Objectives

The aim of this week is to introduce the lme4 package for Linear Mixed Effect Modelling in R. By the end of this workbook, you should be familiar with:

  1. The basics of the lme4 package and lmer() function.
  2. Run a basic linear mixed effects model.

Resources

Here is a list of resources that may help you with this weeks content:

In this workbook, we will be using data from Lee, DeBruine, and Jones (2018), which you can download at this OSF link: https://osf.io/ecy8j (download the ‘future.discounting.csv’ file).

Content

These are the packages we will be using in this week’s workbook. The lme4 package allows us to conduct the mixed effects modelling. The lmerTest package is an add-on that calculates p-values for us. This is the first time we have encountered both these packages, so make sure to install them before loading them.

library(tidyverse)
library(lme4)
library(lmerTest)

Linear Mixed Effects Modelling

As covered in lectures, one of the advantages of using Mixed Effects Modelling is when your data violates the assumption of non-independence. A common example is when conducting cross-national research, where responses from different people in the same country may be more similar to each other than responses from people in a different country for reasons not captured in your model. In the following analysis, we will test the influence of age on future discounting behaviour from 13 429 participants from 54 countries.

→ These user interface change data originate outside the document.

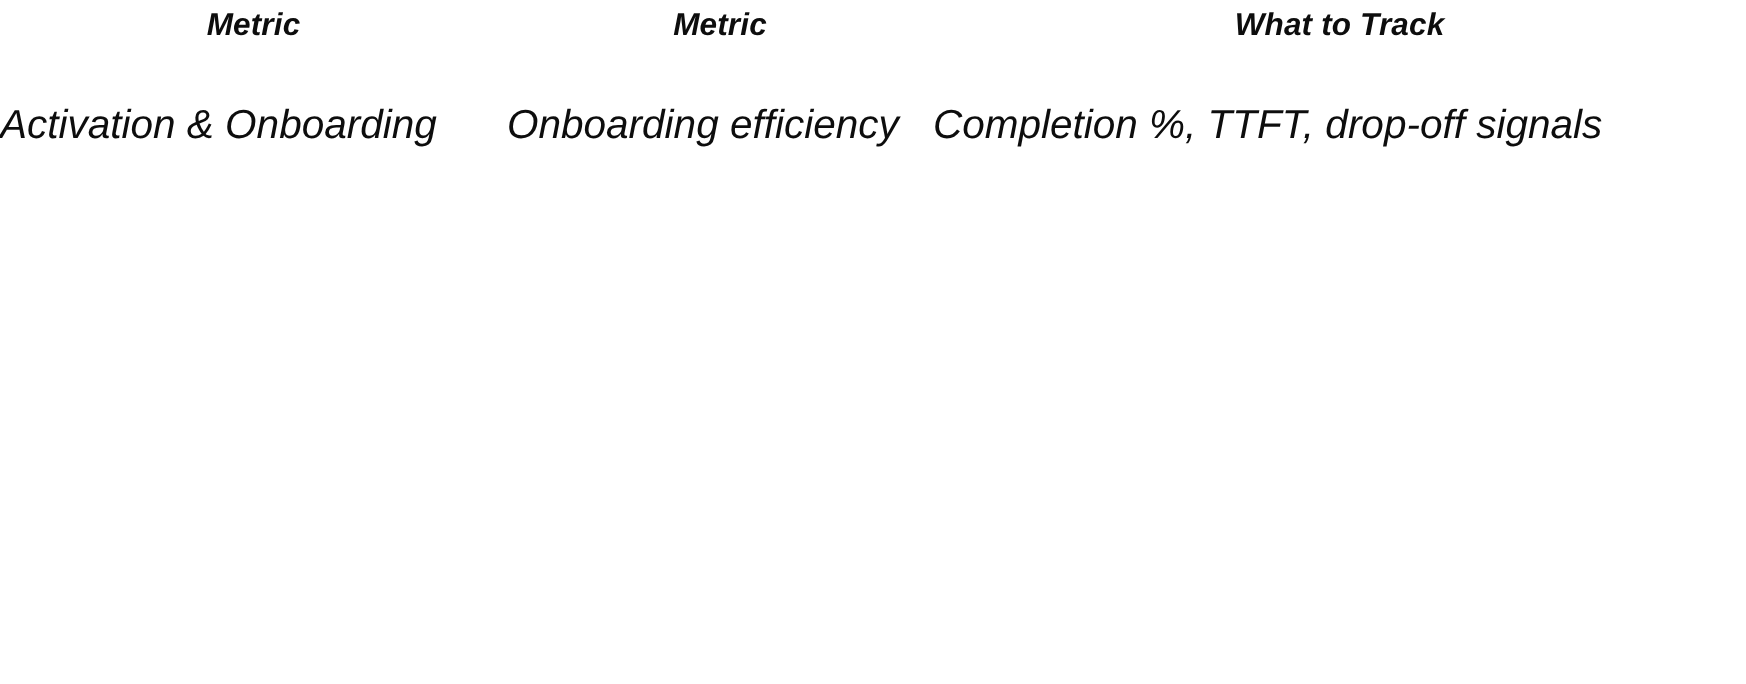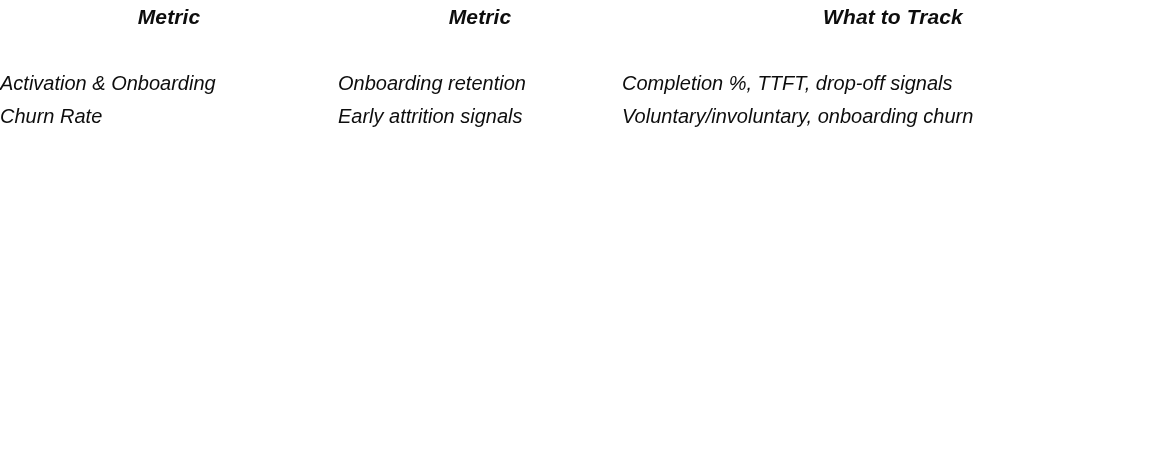"Activation & Onboarding" tbody tr td { font-size: 20px -> 27px }
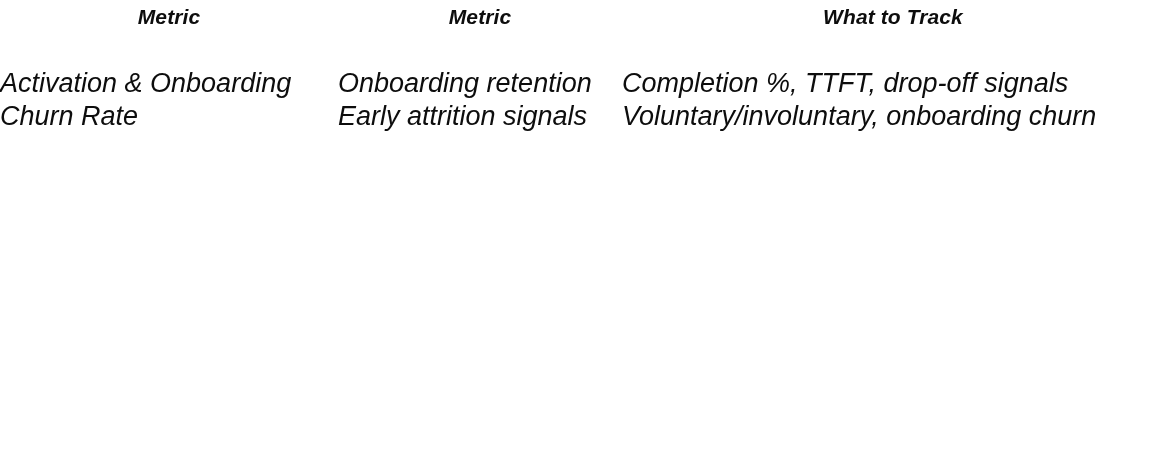"Onboarding retention" span.cell-text { text: retention -> efficiency }
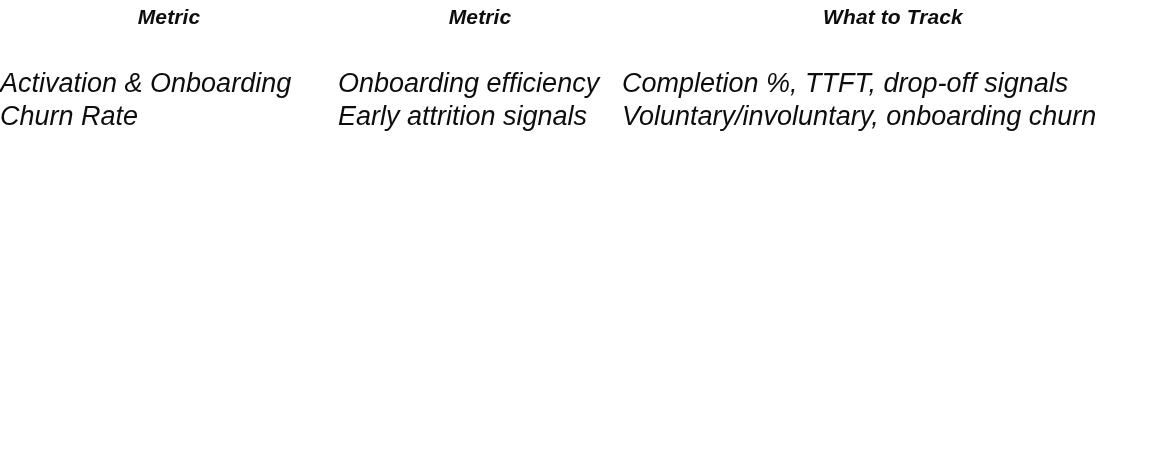"Churn Rate" tr { html: <tr> <td> <span>Churn Rate</span> </td> <td> <span>Early attrition signals</span> </td> <td> <span>Voluntary/involuntary, onboarding churn</span> </td> </tr> -> none }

For a bit of background, future discounting behaviour involves the propensity for people to prefer immediacy over something that is delayed. Future discounting can be measured by asking participants their preference for an immediate reward over a larger, delayed reward (e.g., would you prefer £10 now, or £20 in 60 days?). We can measure a participant’s propensity to future discount by manipulating the difference in rewards, or the length of the delay. Theory would predict that older participants show a greater preference for immediacy compared to younger participants, which we will assess using the data from Lee et al. (2018).

1. Clean data for analysis.

First, we need to calculate a future discounting score for each participant, standardise age, and remove participants with missing data. We also remove participants with unrealistic ages (over 100-years-old or under 6-years-old) and participants from countries where we have less than 10 participants.

data_clean <- fd.data %>%
  drop_na(age,kirby1,kirby2,kirby3,kirby4,kirby5,kirby6,kirby7,kirby8,kirby9) %>%
  mutate(kirby.total = kirby1 + kirby2 + kirby3 + kirby4 + kirby5 + kirby6 + kirby7 + kirby8 + kirby9,
         z.age = c(scale(age))) %>%
  filter(age <= 100) %>%
  filter(age >= 6) %>%
  group_by(resident) %>%
  filter(n() >= 10) %>%
  ungroup()

2. Conduct analysis.

To run a linear mixed effects model, we use the lmer() function from the lme4 package. We can also load the lmerTest package, which produces p-values for our mixed effects models.

Like all analyses conducted in previous workbooks, we need two things when conducting a mixed effect model: a formula, and a data.frame.

Here is an example of a formula for a mixed effects model:

y ~ x1 + (1 + x1 | group1)

To specify fixed effects, the formula is identical to that of a normal regression. However, to specify random effects, we need to introduce some new syntax. In the formula above, random effects are specified within the brackets, that contains a | symbol. The variable on the right of the | specifies the grouping variable. Everything on the left specifies the random effects. A 1 indicates we want a random intercept (i.e., we expect scores on y to vary depending on group1). Variables on the left hand side indicate the random slopes we want (i.e., in the example above, we expect the effect of x1 on y to vary depending on group1).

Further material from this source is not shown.